Commenti all'intervista di Cyb

Cyb è un ragazzo che apparentemente sembra sicuro di sé e mostra di sapere quello che fa. E' orgoglioso di essere hacker e risponde con spigliatezza a quasi tutte le domande. Usa a tratti il linguaggio tipico della sua cultura senza fornire spiegazioni su termini che potrebbero essere incomprensibili per il ricercatore. Si rende conto dell'illegalità dell'attività di hacking, ma questo non sembra costituire per lui un limite. Quando il ricercatore inizia ad indagare i suoi rapporti interpersonali con la famiglia all'inizio appare titubante anche se dalle sue risposte, a parte la sua voglia di indipendenza, caratteristica della sua età, non sembrano esserci rilevanti problemi.

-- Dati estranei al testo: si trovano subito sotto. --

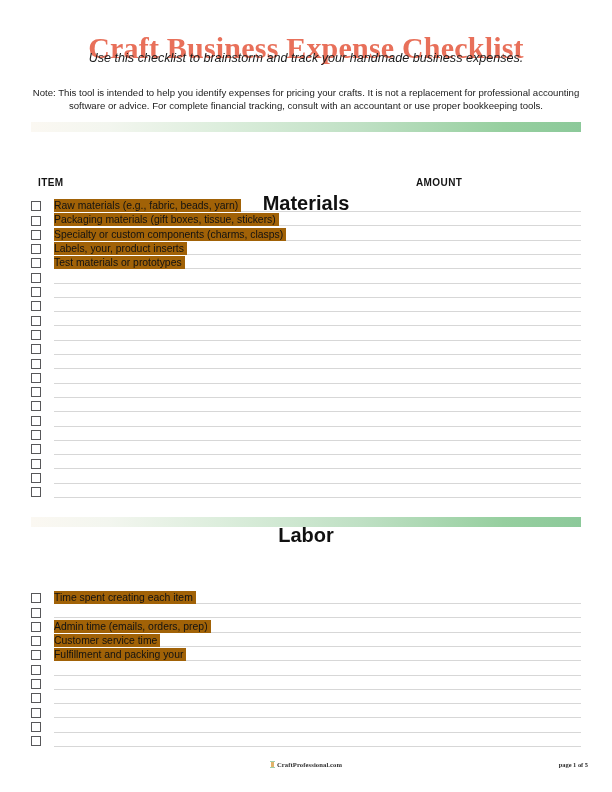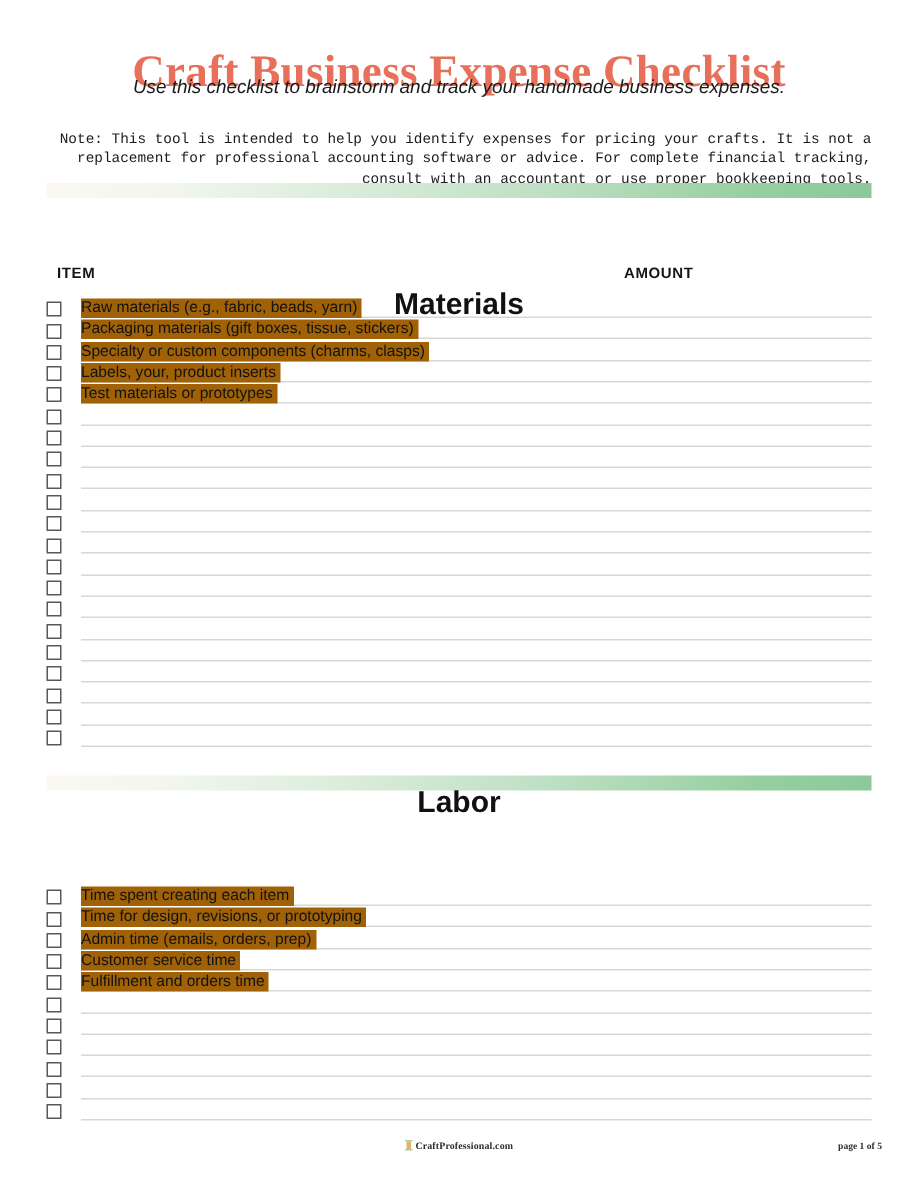"Note: This tool is intended" .doc-note { font-family: Liberation Mono, monospace -> none; text-align: right -> center }
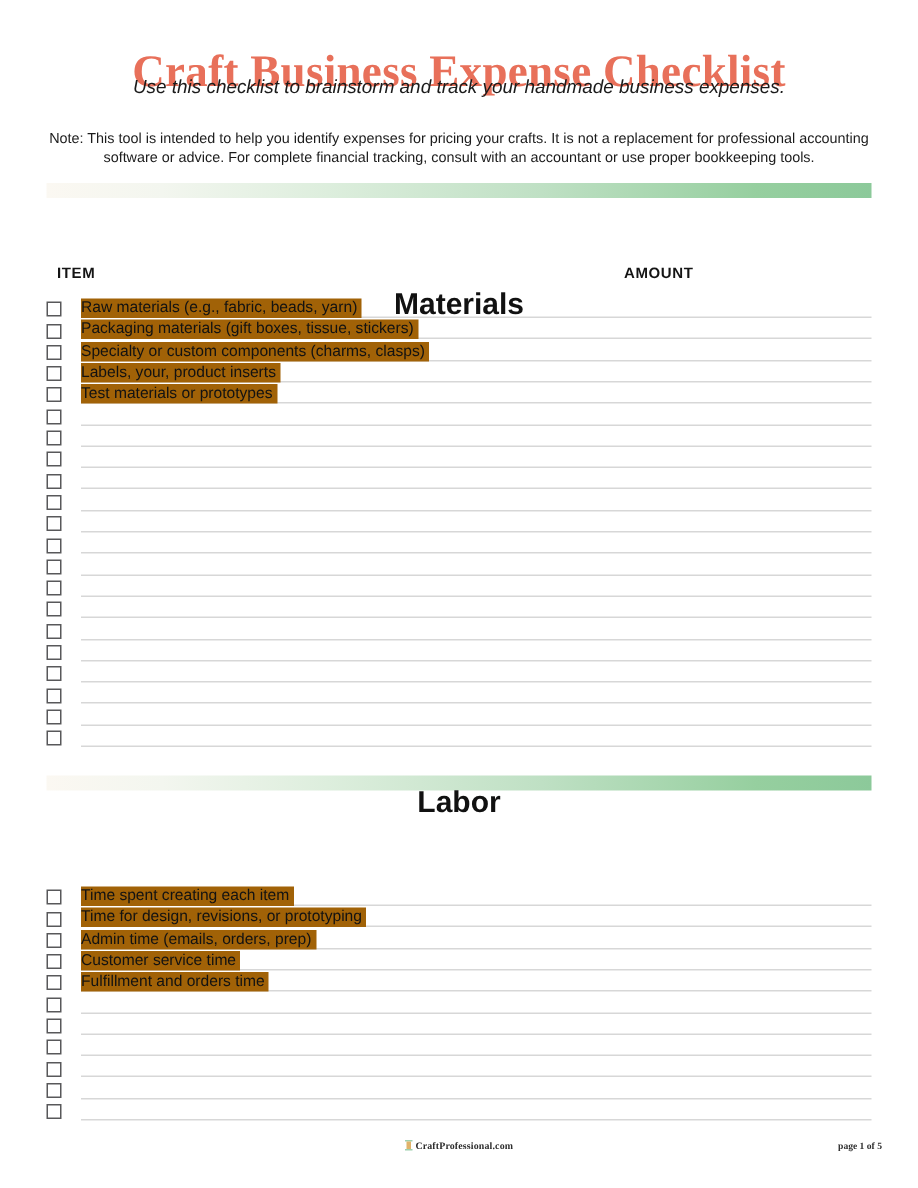"Time for design, revisions, or" span.row-label { html: <span>Time for design, revisions, or prototyping</span> -> none }
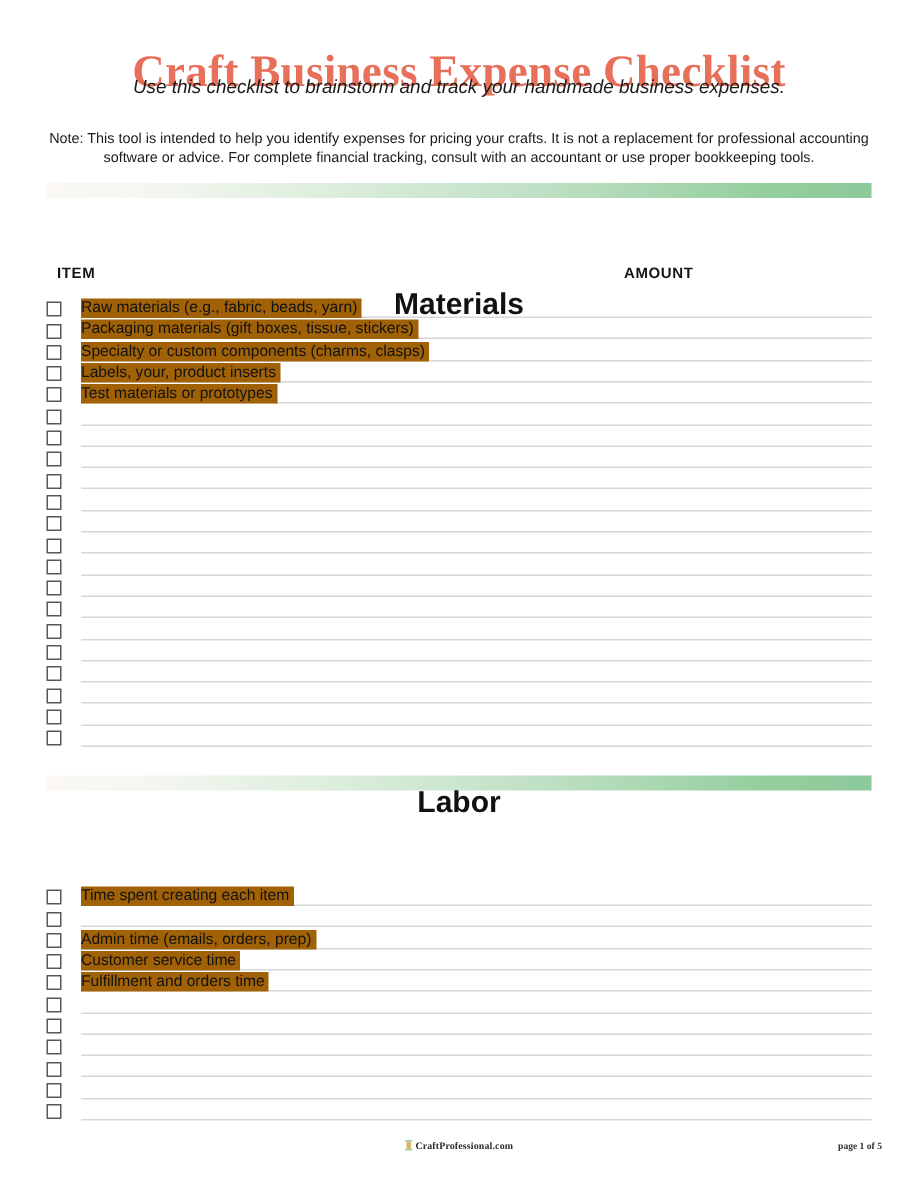"Fulfillment and orders time" span.row-label { text: orders time -> packing your }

Sembra emergere una personalità serena, abbastanza sicura, un soggetto che pratica l'hacking per curiosità, per provare a sé stesso fin dove può arrivare, ma consapevole di non voler oltrepassare limiti considerati da lui pericolosi. Durante l'intervista dimostra una certa curiosità per le domande che gli vengono poste, chiedendo anche se verrà pubblicata e se comparirà il suo nome (di battaglia) e ciò che ha detto. E' evidente che ci tiene e questa curiosità può indicare un tratto di narcisismo che cercheremo di indagare in seguito con i test.